What is pleasantly surprising is that such down-home fun is no surrogate for excellent theater. Wally’s Café, the opening show for the 41st season at Circle Bar B, was penned by veteran sitcom writers Sam Bobrick and Ron Clark in the early 1980’s, and rides on the sort of incessant comic banter one might expect from a Get Smart or That Girl rerun. Wally and Louise Murdoch (Sean O’Shea and Jean Hall) have left New Jersey so that Wally can pursue the American Dream of owning his own business. But his kitschy Mojave Desert café is too far off the highway to ever attract real success. A comedic triangle is forged with the arrival of Wally’s first customer, Janet Chester (Tiffany Story), a Hollywood-bound ingénue from Illinois. 46 years and several scenes later, after dreams and desires have faded, the three come to recognize the good that was there all along.
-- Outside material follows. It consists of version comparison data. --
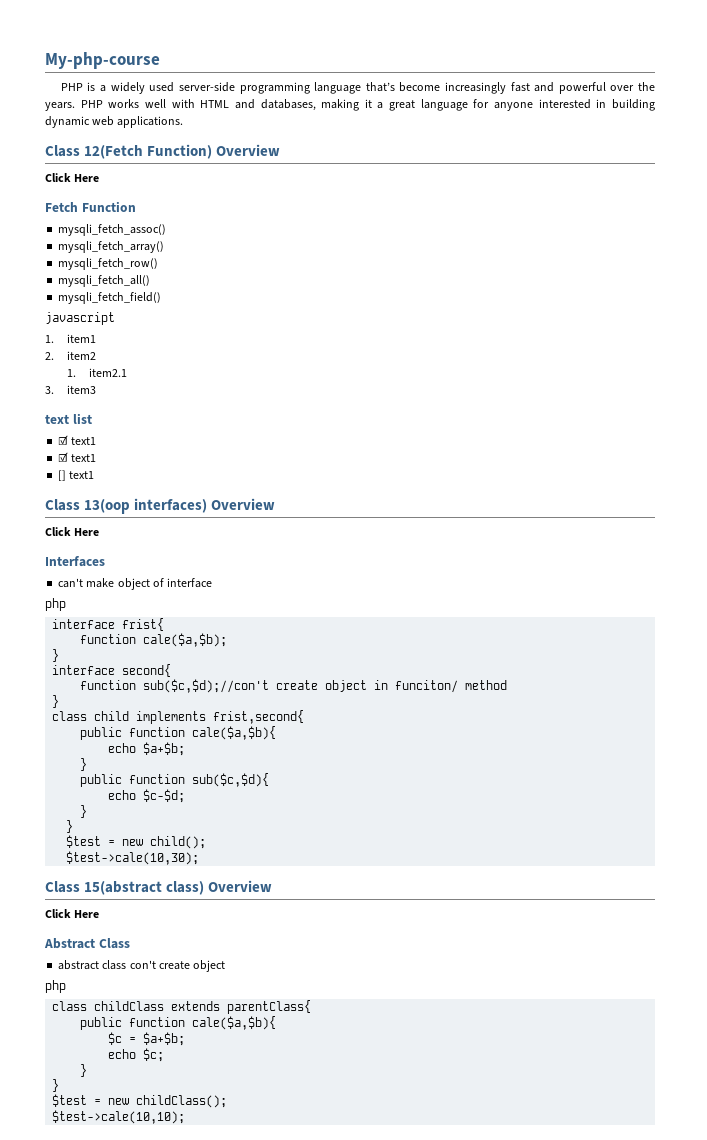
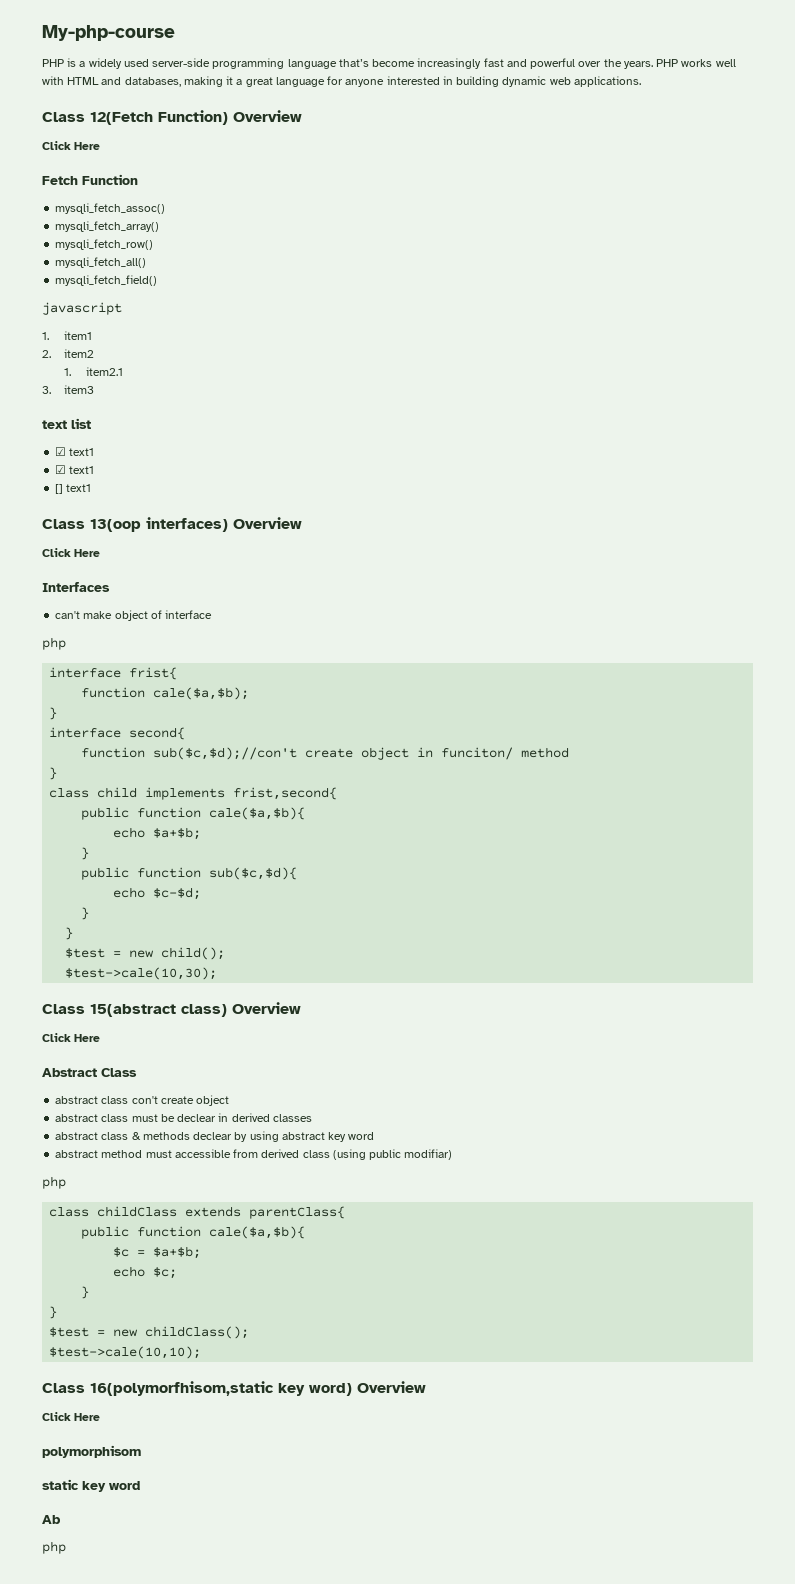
+ abstract class must be declear in derived classes
+ abstract class & methods declear by using abstract key word
+ abstract method must accessible from derived class (using public modifiar)
+ Class 16(polymorfhisom,static key word) Overview
+ Click Here
+ polymorphisom
+ static key word
+ Ab
+ php

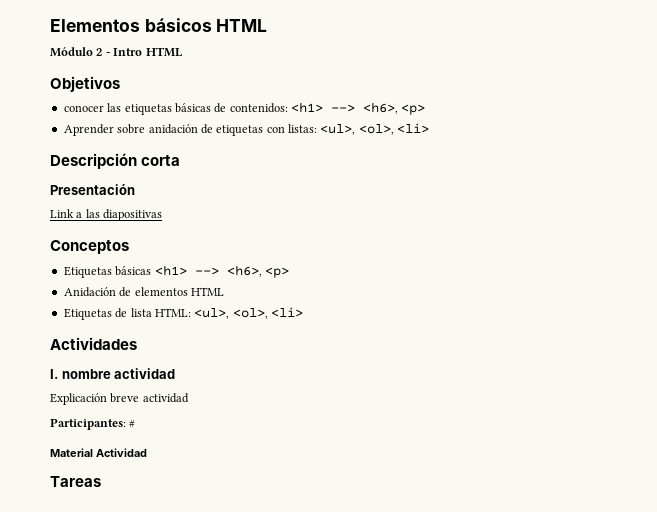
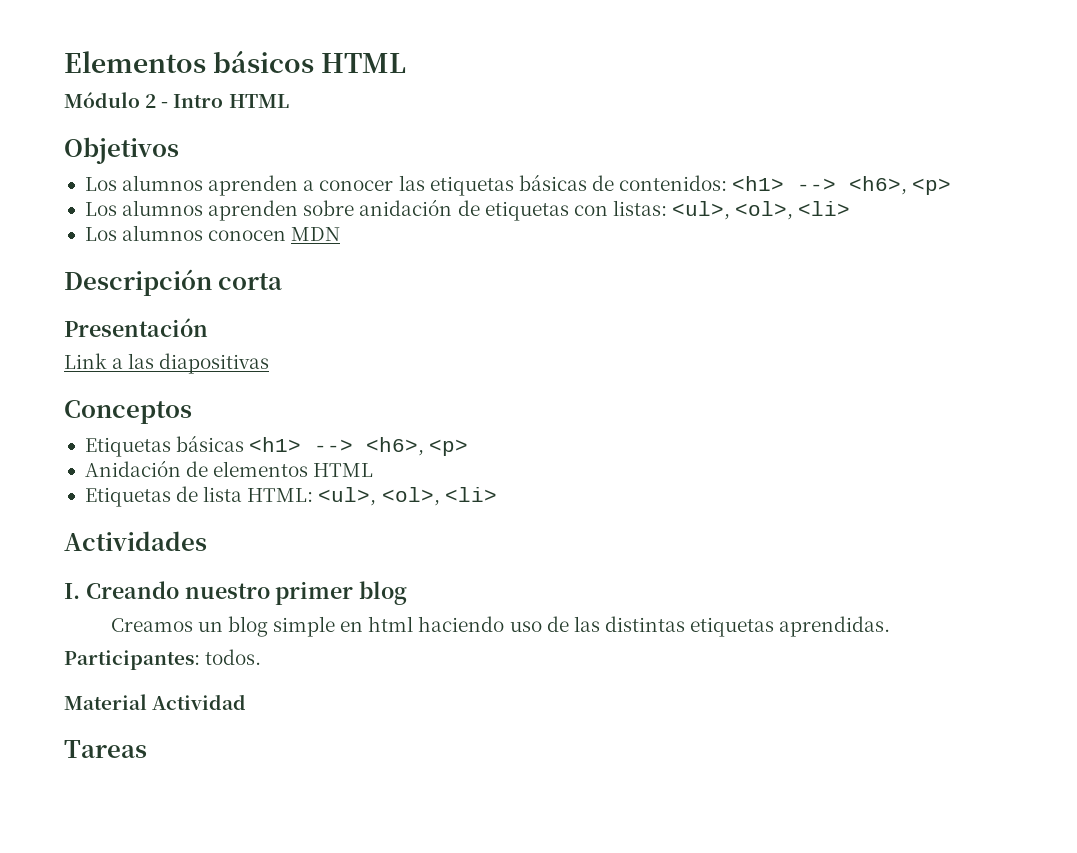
- conocer las etiquetas básicas de contenidos: <h1> --> <h6>, <p>
+ Los alumnos aprenden a conocer las etiquetas básicas de contenidos: <h1> --> <h6>, <p>
- Aprender sobre anidación de etiquetas con listas: <ul>, <ol>, <li>
+ Los alumnos aprenden sobre anidación de etiquetas con listas: <ul>, <ol>, <li>
+ Los alumnos conocen MDN
- I. nombre actividad
- Explicación breve actividad
+ I. Creando nuestro primer blog
+ Creamos un blog simple en html haciendo uso de las distintas etiquetas aprendidas.
- Participantes: #
+ Participantes: todos.

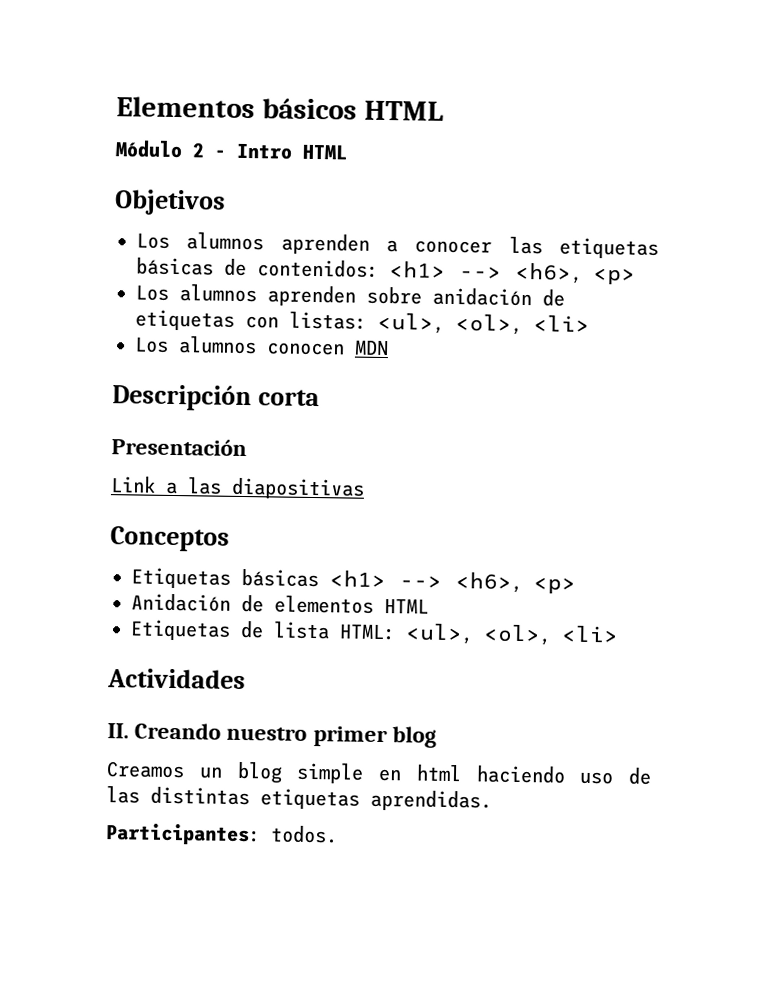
- I. Creando nuestro primer blog
+ II. Creando nuestro primer blog
- Material Actividad
- Tareas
The set’s neon window sign, vintage jukebox and checkered linoleum vividly reproduce diner nostalgia. Although the plot is all in the dialogue, Bob Egan’s direction has the players occupying the set intelligently and naturally. Not only do the actors know how to pace the jokes, they also successfully navigate the fine line between schmaltz and irreverence with regard to the deeper issues of love, loyalty and belonging.